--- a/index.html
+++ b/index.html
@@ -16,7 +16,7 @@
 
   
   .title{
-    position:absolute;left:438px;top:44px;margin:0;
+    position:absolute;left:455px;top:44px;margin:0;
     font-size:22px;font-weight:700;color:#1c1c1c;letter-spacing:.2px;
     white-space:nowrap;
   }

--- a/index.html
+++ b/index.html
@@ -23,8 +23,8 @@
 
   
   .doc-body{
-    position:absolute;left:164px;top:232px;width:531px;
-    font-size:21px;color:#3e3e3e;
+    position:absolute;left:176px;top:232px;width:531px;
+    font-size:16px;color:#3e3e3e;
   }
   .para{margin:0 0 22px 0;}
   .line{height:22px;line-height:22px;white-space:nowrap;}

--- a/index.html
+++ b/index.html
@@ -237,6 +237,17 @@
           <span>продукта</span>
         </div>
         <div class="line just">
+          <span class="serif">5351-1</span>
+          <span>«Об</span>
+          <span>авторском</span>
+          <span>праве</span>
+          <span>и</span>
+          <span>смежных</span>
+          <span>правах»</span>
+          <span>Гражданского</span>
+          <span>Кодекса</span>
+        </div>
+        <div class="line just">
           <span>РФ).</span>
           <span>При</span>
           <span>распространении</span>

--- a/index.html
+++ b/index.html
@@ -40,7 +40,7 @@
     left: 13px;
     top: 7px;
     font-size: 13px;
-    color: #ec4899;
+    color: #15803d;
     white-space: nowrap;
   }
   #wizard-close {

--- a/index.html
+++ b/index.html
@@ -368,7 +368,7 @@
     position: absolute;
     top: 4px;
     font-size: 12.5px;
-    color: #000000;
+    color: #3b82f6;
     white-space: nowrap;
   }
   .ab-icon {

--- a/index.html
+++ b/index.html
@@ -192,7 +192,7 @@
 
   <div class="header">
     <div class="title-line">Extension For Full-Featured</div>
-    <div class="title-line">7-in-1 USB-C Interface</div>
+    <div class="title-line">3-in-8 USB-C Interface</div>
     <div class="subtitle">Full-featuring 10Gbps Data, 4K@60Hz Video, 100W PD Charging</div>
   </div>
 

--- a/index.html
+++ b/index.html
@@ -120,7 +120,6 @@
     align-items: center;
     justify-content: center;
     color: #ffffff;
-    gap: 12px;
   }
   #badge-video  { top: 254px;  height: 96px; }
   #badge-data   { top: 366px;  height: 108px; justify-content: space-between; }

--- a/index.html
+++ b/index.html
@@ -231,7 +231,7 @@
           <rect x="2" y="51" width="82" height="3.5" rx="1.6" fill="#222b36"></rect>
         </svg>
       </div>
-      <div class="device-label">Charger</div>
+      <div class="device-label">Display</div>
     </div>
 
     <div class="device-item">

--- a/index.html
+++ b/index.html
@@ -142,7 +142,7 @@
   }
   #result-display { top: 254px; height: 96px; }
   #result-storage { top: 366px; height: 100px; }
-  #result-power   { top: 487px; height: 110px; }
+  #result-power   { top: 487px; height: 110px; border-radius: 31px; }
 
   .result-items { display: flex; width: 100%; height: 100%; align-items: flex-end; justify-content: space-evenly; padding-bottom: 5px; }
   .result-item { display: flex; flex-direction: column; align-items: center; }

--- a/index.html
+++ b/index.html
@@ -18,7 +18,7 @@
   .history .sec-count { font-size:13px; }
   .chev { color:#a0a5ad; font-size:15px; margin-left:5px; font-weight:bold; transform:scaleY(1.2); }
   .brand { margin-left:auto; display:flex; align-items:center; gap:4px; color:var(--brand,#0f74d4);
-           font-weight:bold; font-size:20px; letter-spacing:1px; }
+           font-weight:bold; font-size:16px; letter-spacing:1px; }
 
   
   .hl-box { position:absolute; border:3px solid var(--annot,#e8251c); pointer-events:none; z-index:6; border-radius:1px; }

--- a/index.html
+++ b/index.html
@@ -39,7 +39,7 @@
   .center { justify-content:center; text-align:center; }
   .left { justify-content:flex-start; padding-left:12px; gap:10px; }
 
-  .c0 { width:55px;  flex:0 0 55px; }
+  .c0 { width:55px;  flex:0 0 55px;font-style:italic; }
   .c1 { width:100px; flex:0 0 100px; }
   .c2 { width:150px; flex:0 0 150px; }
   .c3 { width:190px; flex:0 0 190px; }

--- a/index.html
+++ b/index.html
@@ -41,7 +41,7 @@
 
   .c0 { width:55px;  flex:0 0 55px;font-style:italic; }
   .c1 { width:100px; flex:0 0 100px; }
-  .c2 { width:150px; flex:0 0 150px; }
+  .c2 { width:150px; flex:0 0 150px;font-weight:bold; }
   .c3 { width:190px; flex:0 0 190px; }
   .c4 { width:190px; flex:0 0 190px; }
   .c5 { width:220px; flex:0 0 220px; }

= = = =

- _Assigned task_
Only the lines of the data holding the string "white" are wanted; copy each of them.

- _Result_
     white-space:nowrap;
   .line{height:22px;line-height:22px;white-space:nowrap;}
     white-space: nowrap;
     white-space: nowrap;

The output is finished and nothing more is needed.